TASK GOAL: The output should be every line below that includes the word "GeoAdministrative".

*** MATERIAL TO PROCESS ***

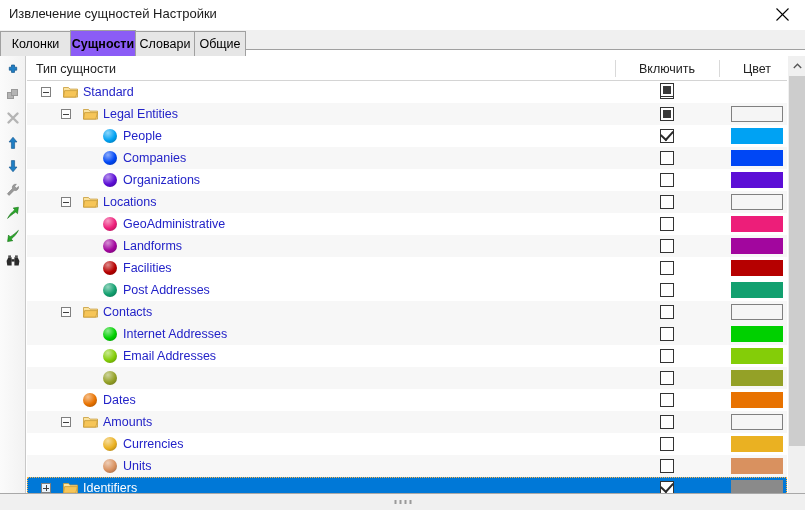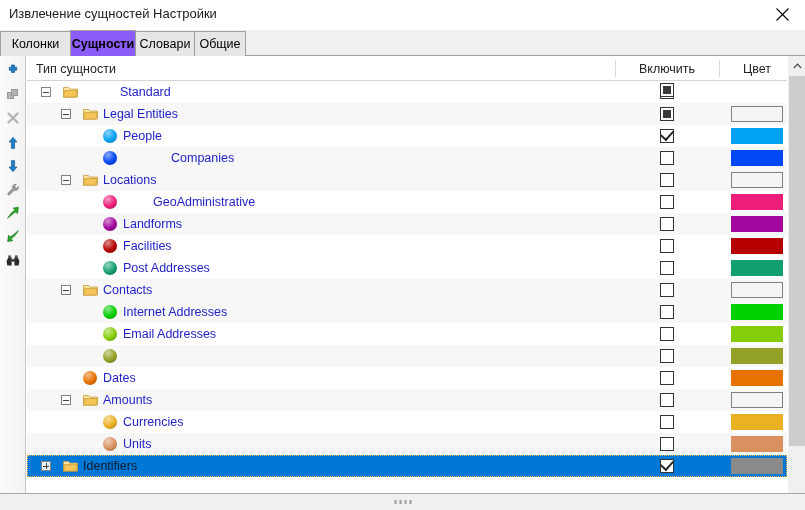--- a/index.html
+++ b/index.html
@@ -31,7 +31,7 @@
 
   
   #tabstrip {
-    position: absolute; left: 0; top: 30px; width: 805px; height: 26px;
+    position: absolute; left: 0; top: 30px; width: 805px; height: 20px;
     background: #f0f0f0;
     border-bottom: 1px solid #a0a0a0;
     padding-left: 12px;

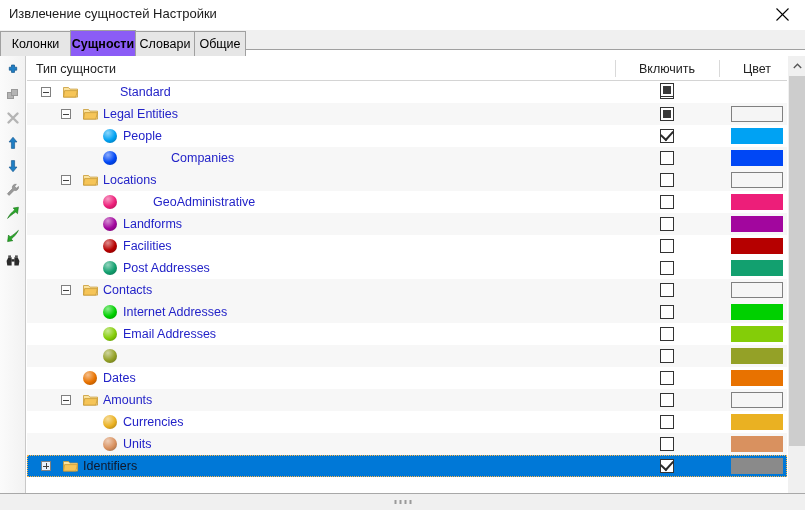--- a/index.html
+++ b/index.html
@@ -308,7 +308,7 @@
               <path d="M0.5 1.5h5l1.4 1.6h7.6v8H0.5z" fill="#fbe3a0" stroke="#c89a36" stroke-width="0.8"></path>
               <path d="M1.6 4.6h12.8l-1.6 6.5H0.5z" fill="#f6c558" stroke="#c89a36" stroke-width="0.8"></path>
             </svg></span>
-          <span class="row-label" style="left: 56px; margin-left: 37px;">Standard</span>
+          <span class="row-label" style="left: 56px;">Standard</span>
           <div class="chk indet" style="left: 633px;"></div>
         </div>
         <div class="row alt">

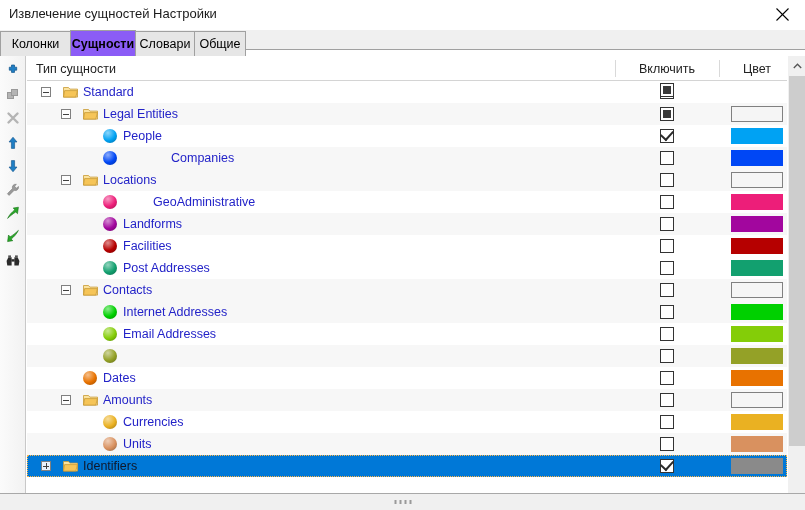--- a/index.html
+++ b/index.html
@@ -329,7 +329,7 @@
         </div>
         <div class="row alt">
           <span class="bubble" style="left: 76px; background: radial-gradient(circle at 35% 28%, rgb(140, 172, 251) 0%, rgb(0, 71, 245) 55%, rgb(0, 46, 159) 100%);"></span>
-          <span class="row-label" style="left: 96px; margin-left: 48px;">Companies</span>
+          <span class="row-label" style="left: 96px;">Companies</span>
           <div class="chk" style="left: 633px;"></div>
           <div class="swatch" style="left: 704px; background: rgb(0, 71, 245);"></div>
         </div>

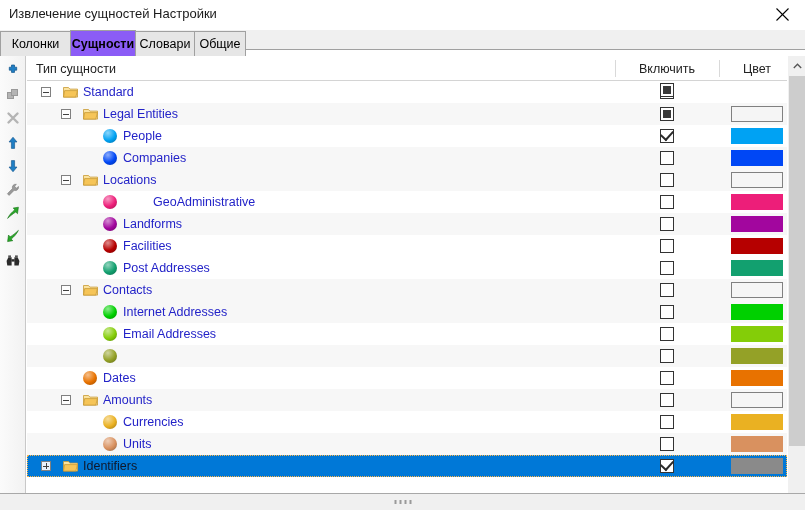--- a/index.html
+++ b/index.html
@@ -333,6 +333,12 @@
           <div class="chk" style="left: 633px;"></div>
           <div class="swatch" style="left: 704px; background: rgb(0, 71, 245);"></div>
         </div>
+        <div class="row">
+          <span class="bubble" style="left: 76px; background: radial-gradient(circle at 35% 28%, rgb(182, 147, 237) 0%, rgb(92, 14, 214) 55%, rgb(60, 9, 139) 100%);"></span>
+          <span class="row-label" style="left: 96px;">Organizations</span>
+          <div class="chk" style="left: 633px;"></div>
+          <div class="swatch" style="left: 704px; background: rgb(92, 14, 214);"></div>
+        </div>
         <div class="row alt">
           <div class="expander" style="left: 34px;"></div>
           <span class="folder" style="left: 56px;"><svg width="15" height="12" viewBox="0 0 15 12">

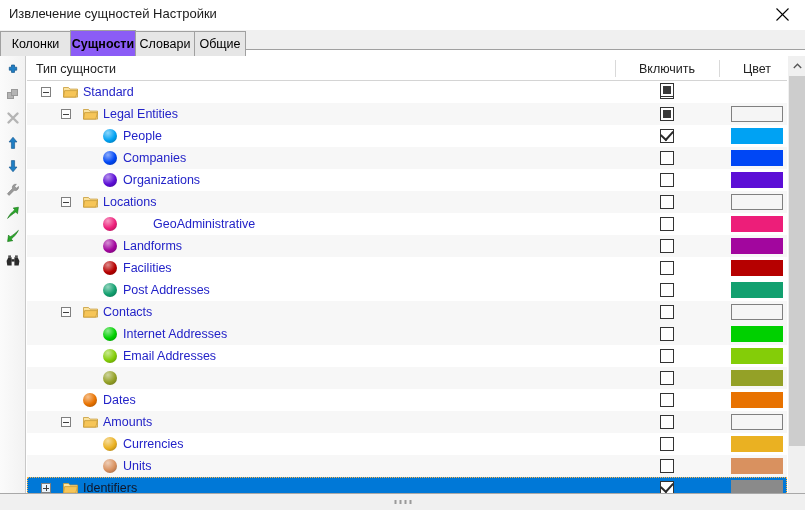--- a/index.html
+++ b/index.html
@@ -351,7 +351,7 @@
         </div>
         <div class="row">
           <span class="bubble" style="left: 76px; background: radial-gradient(circle at 35% 28%, rgb(247, 154, 195) 0%, rgb(237, 30, 121) 55%, rgb(154, 20, 79) 100%);"></span>
-          <span class="row-label" style="left: 96px; margin-left: 30px;">GeoAdministrative</span>
+          <span class="row-label" style="left: 96px;">GeoAdministrative</span>
           <div class="chk" style="left: 633px;"></div>
           <div class="swatch" style="left: 704px; background: rgb(237, 30, 121);"></div>
         </div>

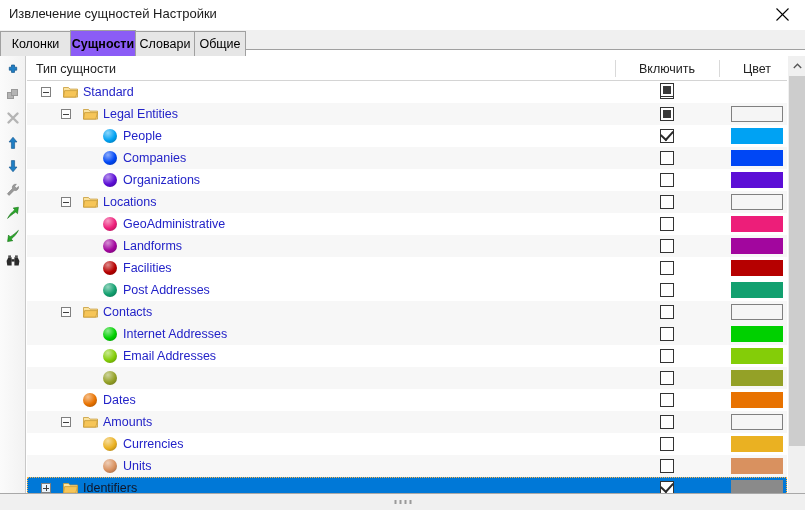--- a/index.html
+++ b/index.html
@@ -117,7 +117,7 @@
     color: #2323c8;
     white-space: nowrap;
   }
-  .row.selected .row-label { color: #0f172a; }
+  .row.selected .row-label { color: #ffffff; }
 
   
   .expander {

*** End of MATERIAL TO PROCESS ***

RESULT BELOW:
-          <span class="row-label" style="left: 96px; margin-left: 30px;">GeoAdministrative</span>
+          <span class="row-label" style="left: 96px;">GeoAdministrative</span>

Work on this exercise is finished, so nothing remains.